PROBLEM TO WORK ON: Your answer should be every line from the records that contains "install".

Entries taken from a collection:
──────

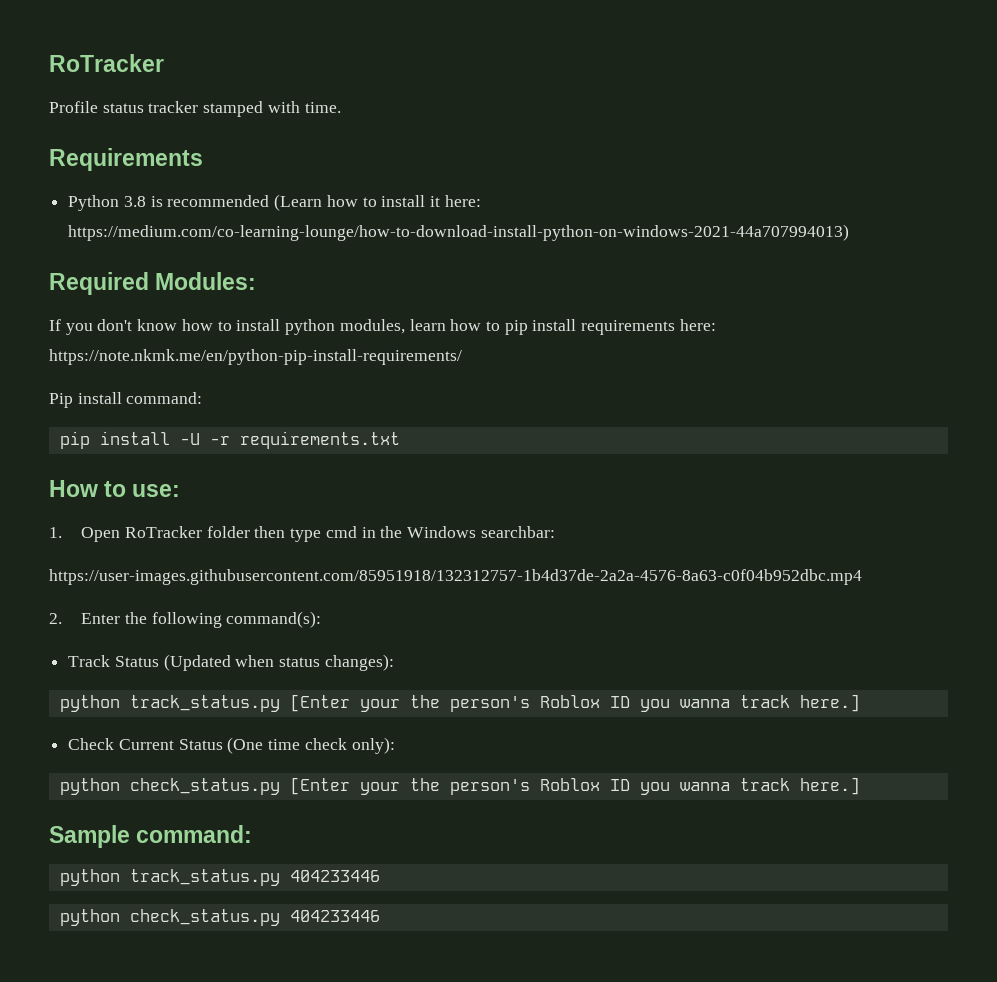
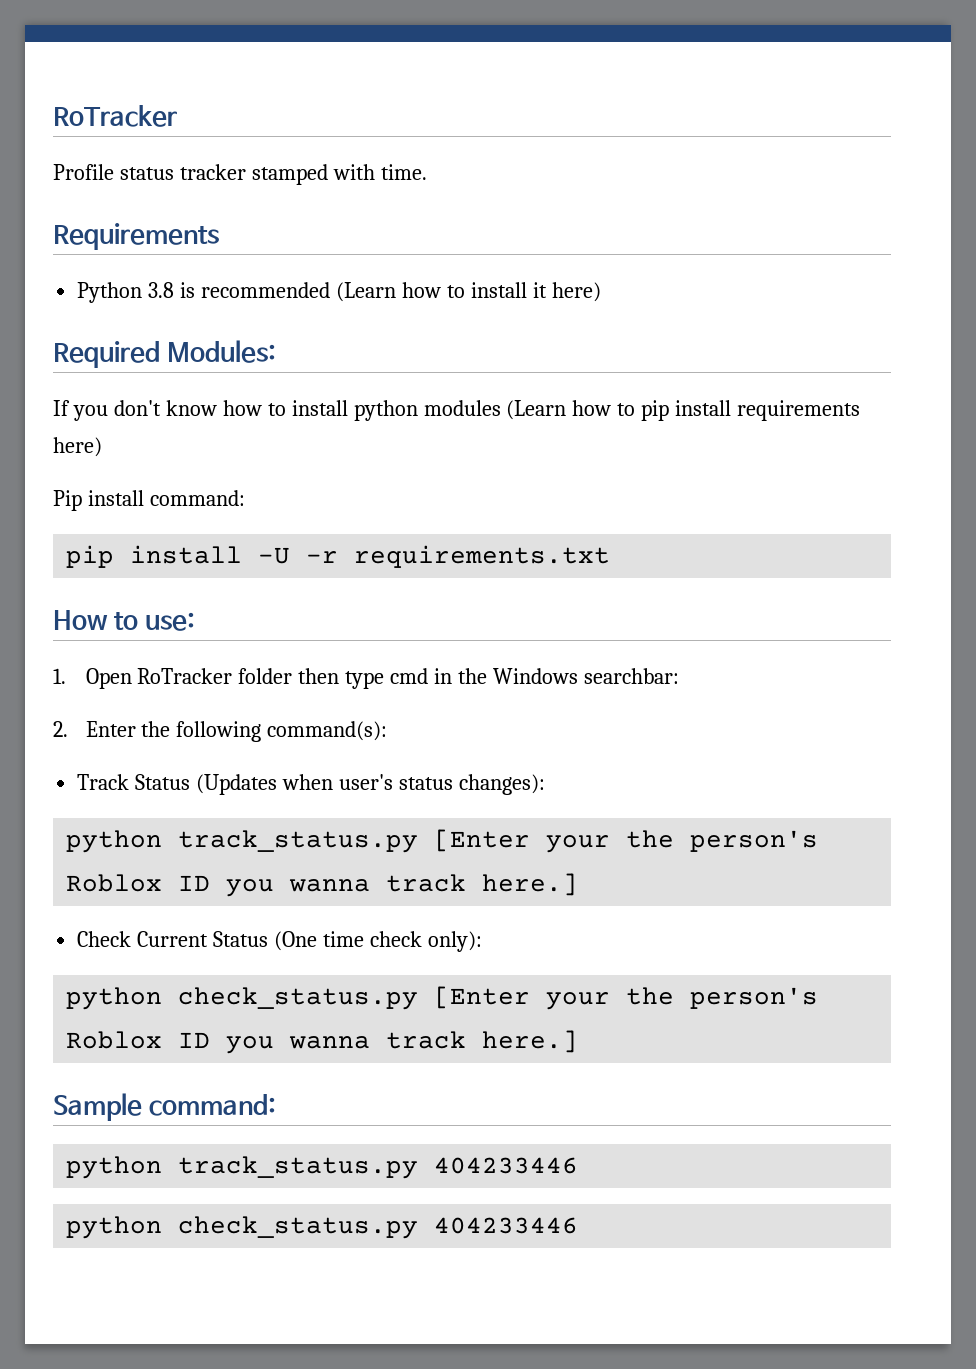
[444,195,481,207] [68,224,850,241] here: https://medium.com/co-learning-lounge/how-to-download-install-python-on-windows-2021-44a707994013) -> [551,282,601,302] here)
[339,319,446,334] modules, learn -> [423,400,567,420] modules (Learn
[679,319,716,331] [49,349,462,365] here: https://note.nkmk.me/en/python-pip-install-requirements/ -> [53,437,102,457] here)
[49,569,862,585] // https://user-images.githubusercontent.com/85951918/132312757-1b4d37de-2a2a-4576-8a63-c0f04b952dbc.mp4 -> (679, 676) none
[163,654,275,671] (Updated when -> [196,774,393,795] (Updates when user's

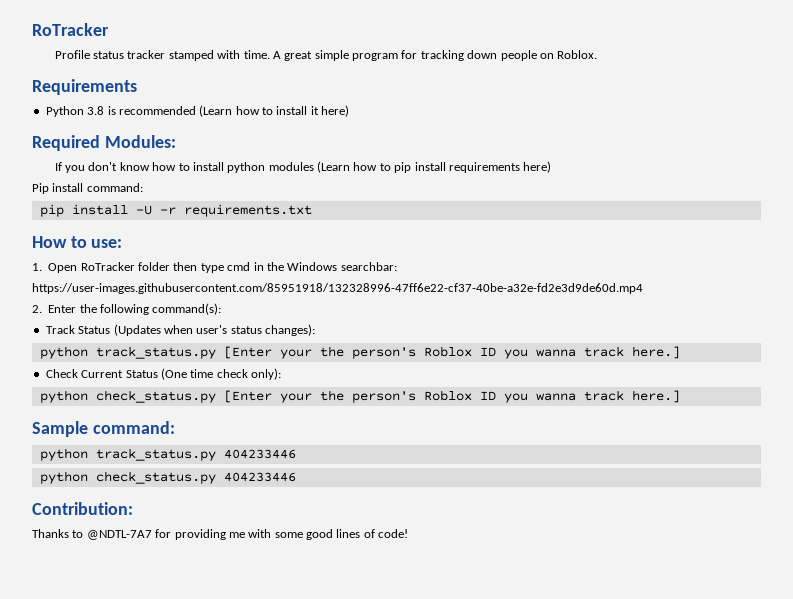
(427, 172) none -> [272,50,598,61] A great simple program for tracking down people on Roblox.
(679, 676) none -> [32,283,643,294] // https://user-images.githubusercontent.com/85951918/132328996-47ff6e22-cf37-40be-a32e-fd2e3d9de60d.mp4
(579, 1225) none -> [32,502,133,515] [32,529,409,540] // Contribution: // Thanks to @NDTL-7A7 for providing me with some good lines of code!

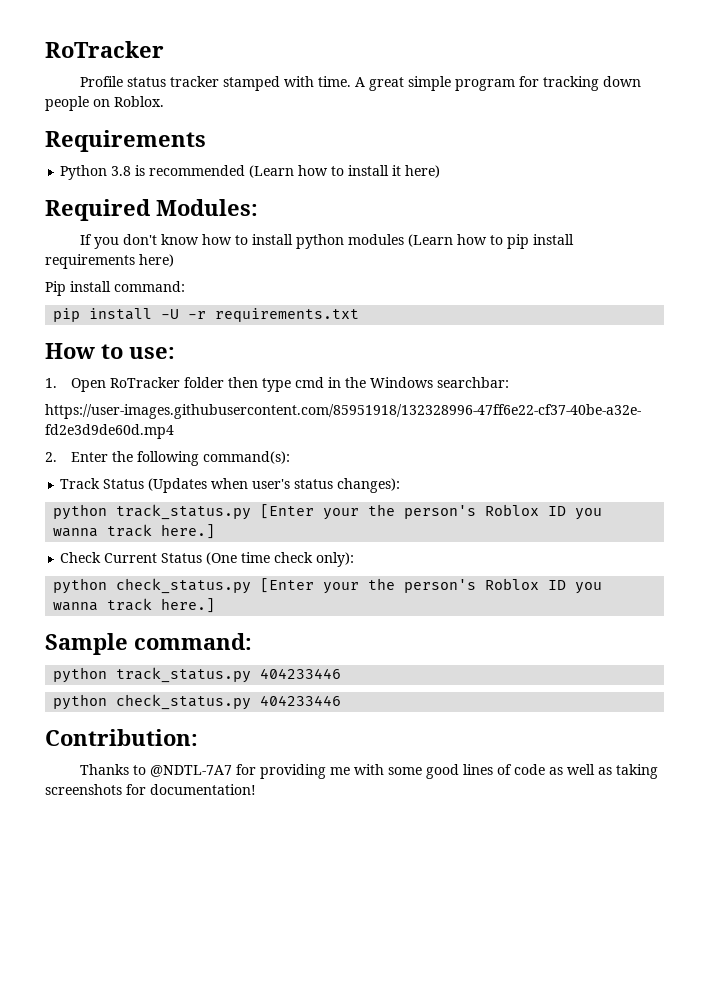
[378,529,409,538] code! -> [513,764,658,779] [45,784,256,795] code as well as taking screenshots for documentation!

──────

WORKED SOLUTION:
[444,195,481,207] [68,224,850,241] here: https://medium.com/co-learning-lounge/how-to-download-install-python-on-windows-2021-44a707994013) -> [551,282,601,302] here)
[679,319,716,331] [49,349,462,365] here: https://note.nkmk.me/en/python-pip-install-requirements/ -> [53,437,102,457] here)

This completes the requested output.